New York University chemists have employed a computer simulation whose results have enhanced scientific understanding of the DNA transcription process. The study, funded by the National Institutes of Health, appears in the June 7 issue of the Proceedings of the National Academy of Sciences.
Previous research has indicated that chromatin--a chromosome's substance consisting of histone proteins and DNA--exhibits salt-dependent conformations. Specifically, chains of nucleosomes, the building blocks of chromatin that appear as bead-like structures along DNA, fold into a condensed fiber as salt increases. This folding and the interplay between chromatin structures regulate fundamental gene expression. However, the molecular mechanism underlying this process remains unclear.
The research team, which included NYU chemists Tamar Schlick, Jian Sun (now at the Cornell Medical School), and Qing Zhang, analyzed a 12-nucleosome array. Using a variety of salt conditions, the researchers found that the nucleosomal array formed irregular three-dimensional zig-zag structures at high salt concentrations and "beads-on-a-string" structures at low salt, demonstrating that the structure of chromatin strongly depends on its salt environment.
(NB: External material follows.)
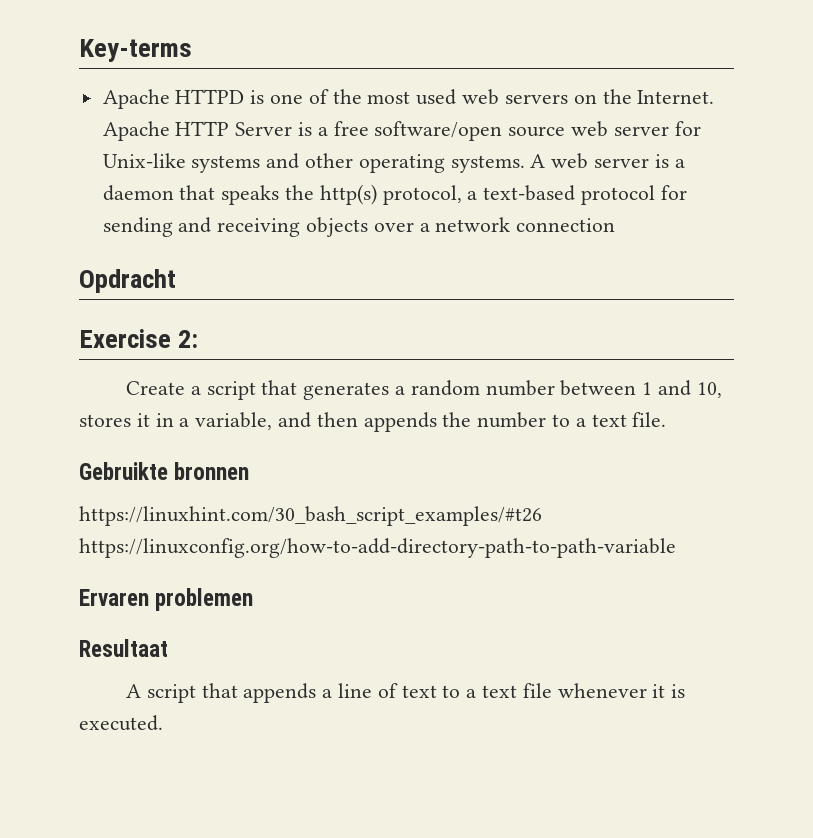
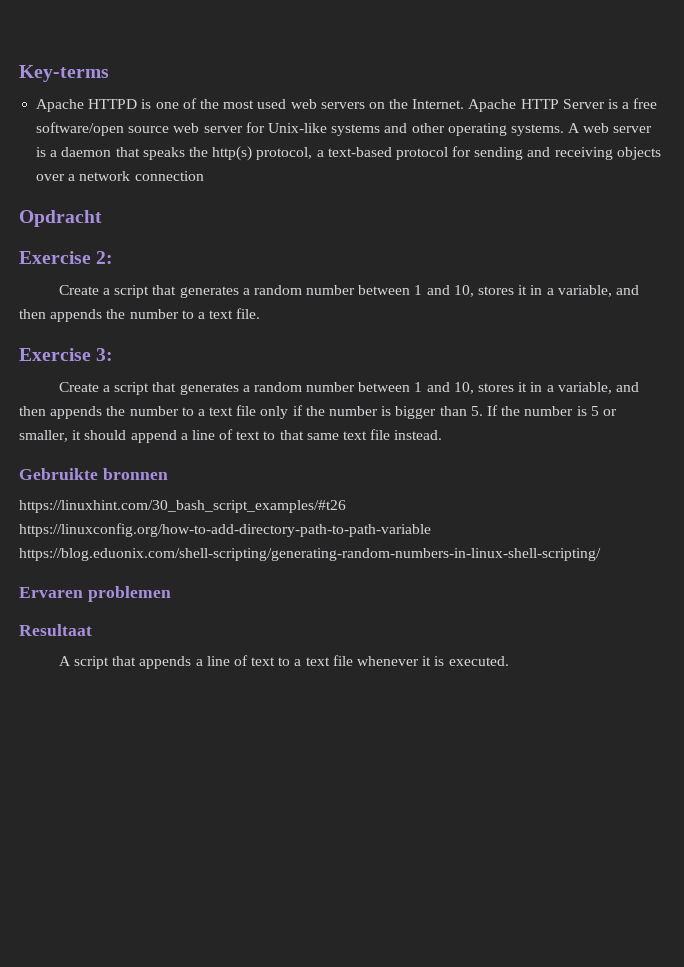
(667, 419) none -> [19,348,114,361] [58,382,639,395] [19,405,617,419] [19,429,443,443] // Exercise 3: // Create a script that generates a random number between 1 and 10, stores it in a variable, and then appends the number to a text file only if the number is bigger than 5. If the number is 5 or smaller, it should append a line of text to that same text file instead.
(676, 548) none -> [19,548,601,561] https://blog.eduonix.com/shell-scripting/generating-random-numbers-in-linux-shell-scripting/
To Schlick and her colleagues, these results revealed that in a low-salt environment, linker DNAs in the array were repelled, preventing array folding and resulting in a bead-like structure. However, under high-salt conditions, screening of linker DNA repulsion allows close contacts and attraction between nucleosomes, allowing the array to fold. As chromatin folding or unfolding prevents or allows the transcriptional machinery's access to the DNA in a chromosome, this computer simulation study helps to understand the mechanism of gene expression and silencing.